You looked at the door too long. The engine noticed.
Horror in most AI tools is just dark adjectives. Spooky rooms, creepy sounds, and the same jumpscare written three different ways before the AI runs out of material and starts repeating itself. It doesn't know what scares you specifically. It doesn't learn. It just throws darkness at you and hopes something sticks.
The Reader's Path watches what you engage with. If you spent four turns investigating a sound behind the wall but ignored the bloodstain on the floor, the engine knows what holds your attention. It knows you care more about the unseen than the visible. So the next time something happens, it won't show you the monster. It'll let you hear it breathing on the other side of a door that you have to decide whether to open.
The horror spine works by escalation. Early turns establish the world as normal. Something feels slightly off but you can't place it. By turn 10, the wrongness is undeniable but still unexplained. By turn 20, you understand what's happening but you're too deep in to leave cleanly. The pacing is structural, not random. The engine doesn't panic and throw a creature at you on turn 3 because it ran out of ideas. It builds.

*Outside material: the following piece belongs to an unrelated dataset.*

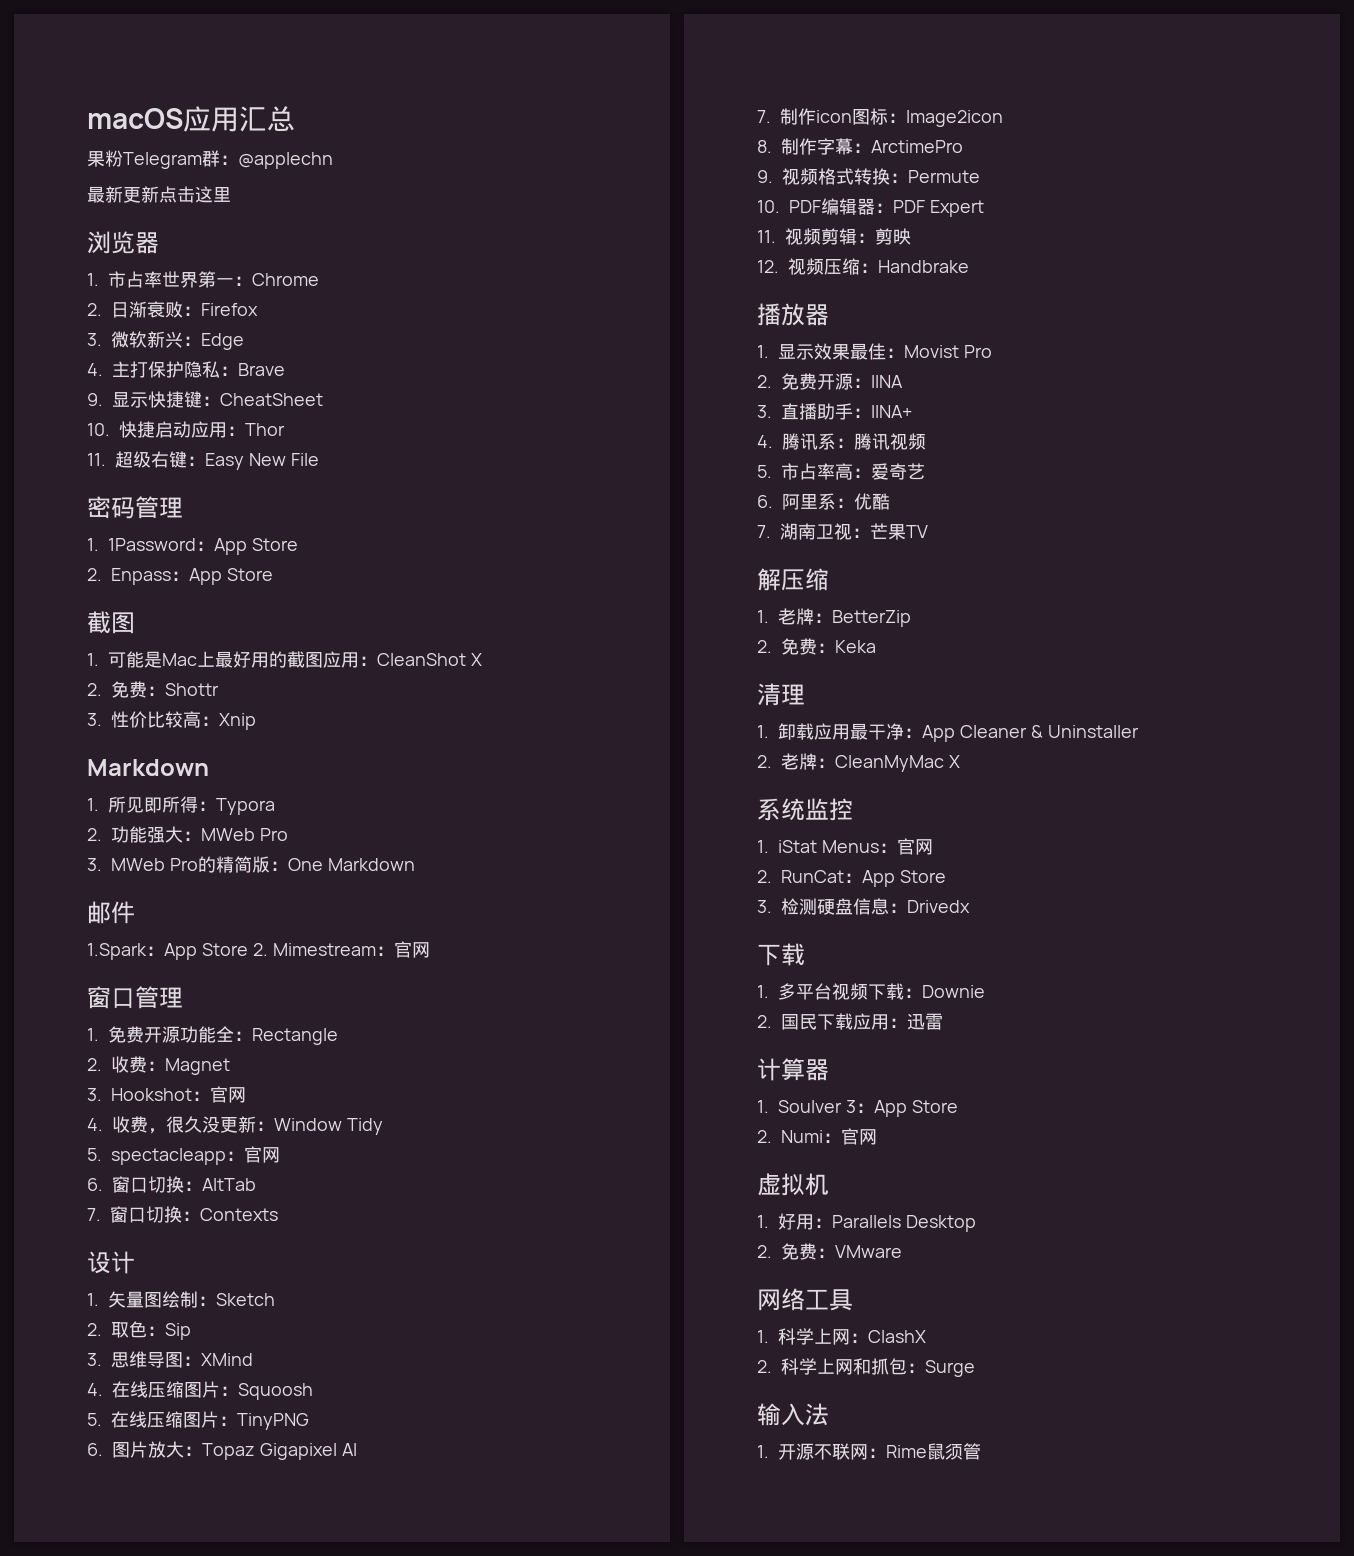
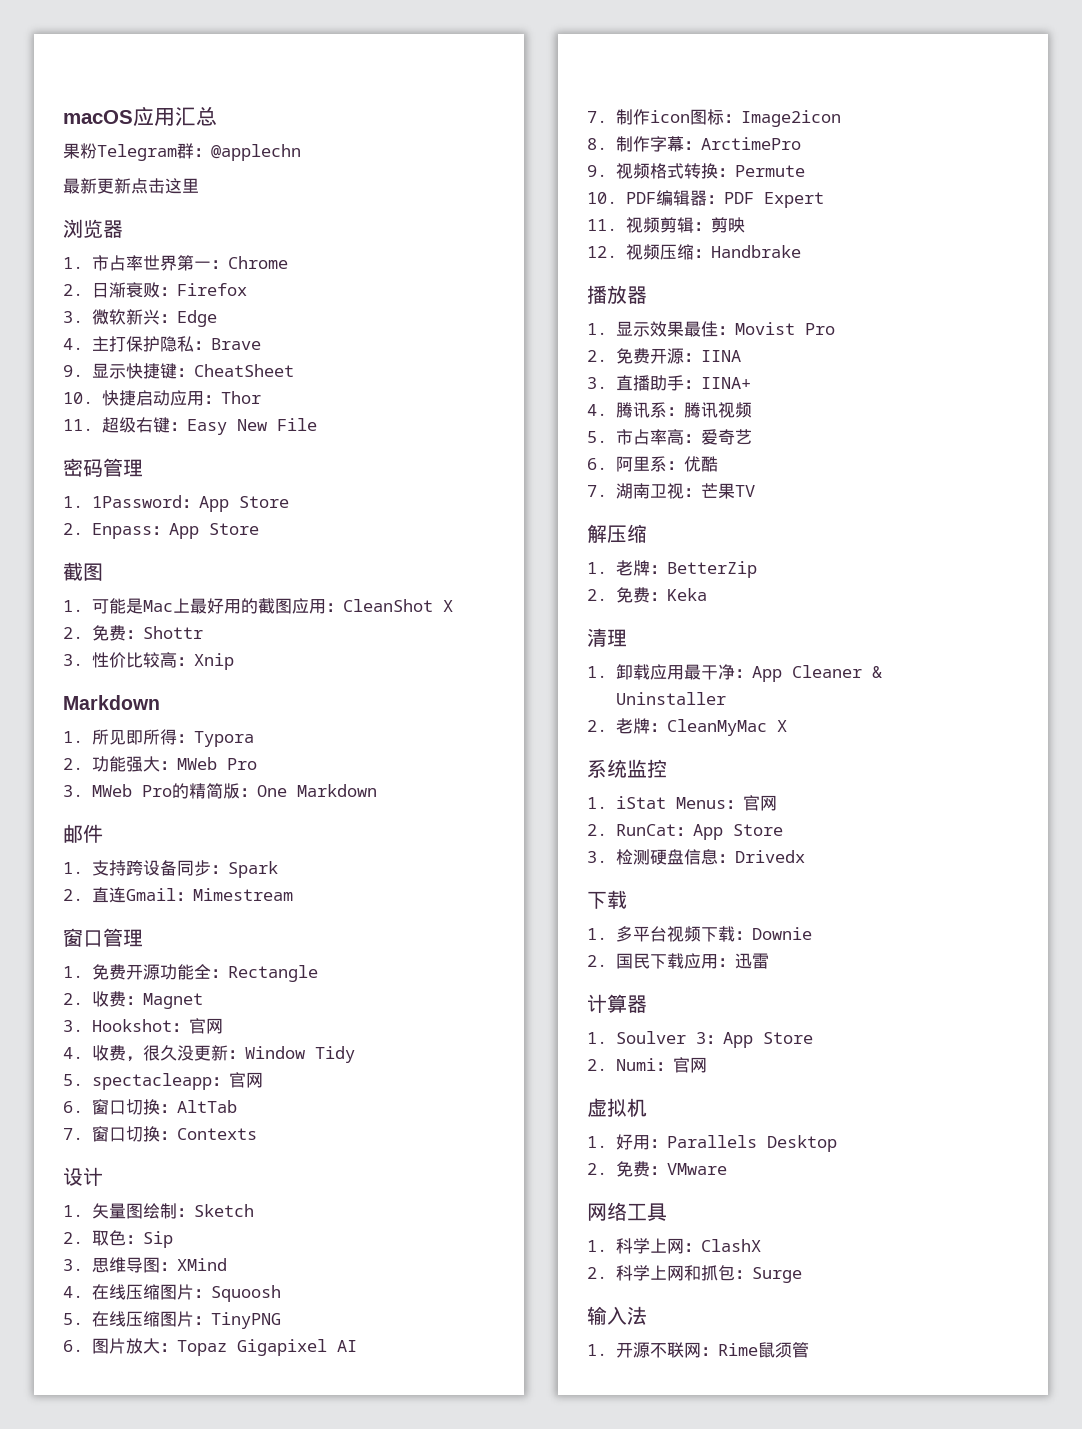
[87,943,268,960] 1.Spark：App Store 2. -> [63,860,278,878] [63,887,193,903] 1.支持跨设备同步：Spark // 2.直连Gmail：
[375,941,430,958] ：官网 -> (293, 894) none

Confinement is where this shines. A ship. A hospital. A house you can't leave. The engine tracks every room you've visited, every door you've checked, every item you've picked up. The space shrinks around you not because the walls move but because the things you trusted become unreliable. The door you came through is different now. The window shows something it didn't before. You're sure that hallway was longer an hour ago.
The scariest thing the engine does is remember. Something you did on turn 2 that seemed meaningless comes back on turn 40. Not as a jumpscare. As a consequence. The horror isn't that something is chasing you. It's that something has been watching you the entire time, and it knows exactly what you're going to do next because it learned it from you.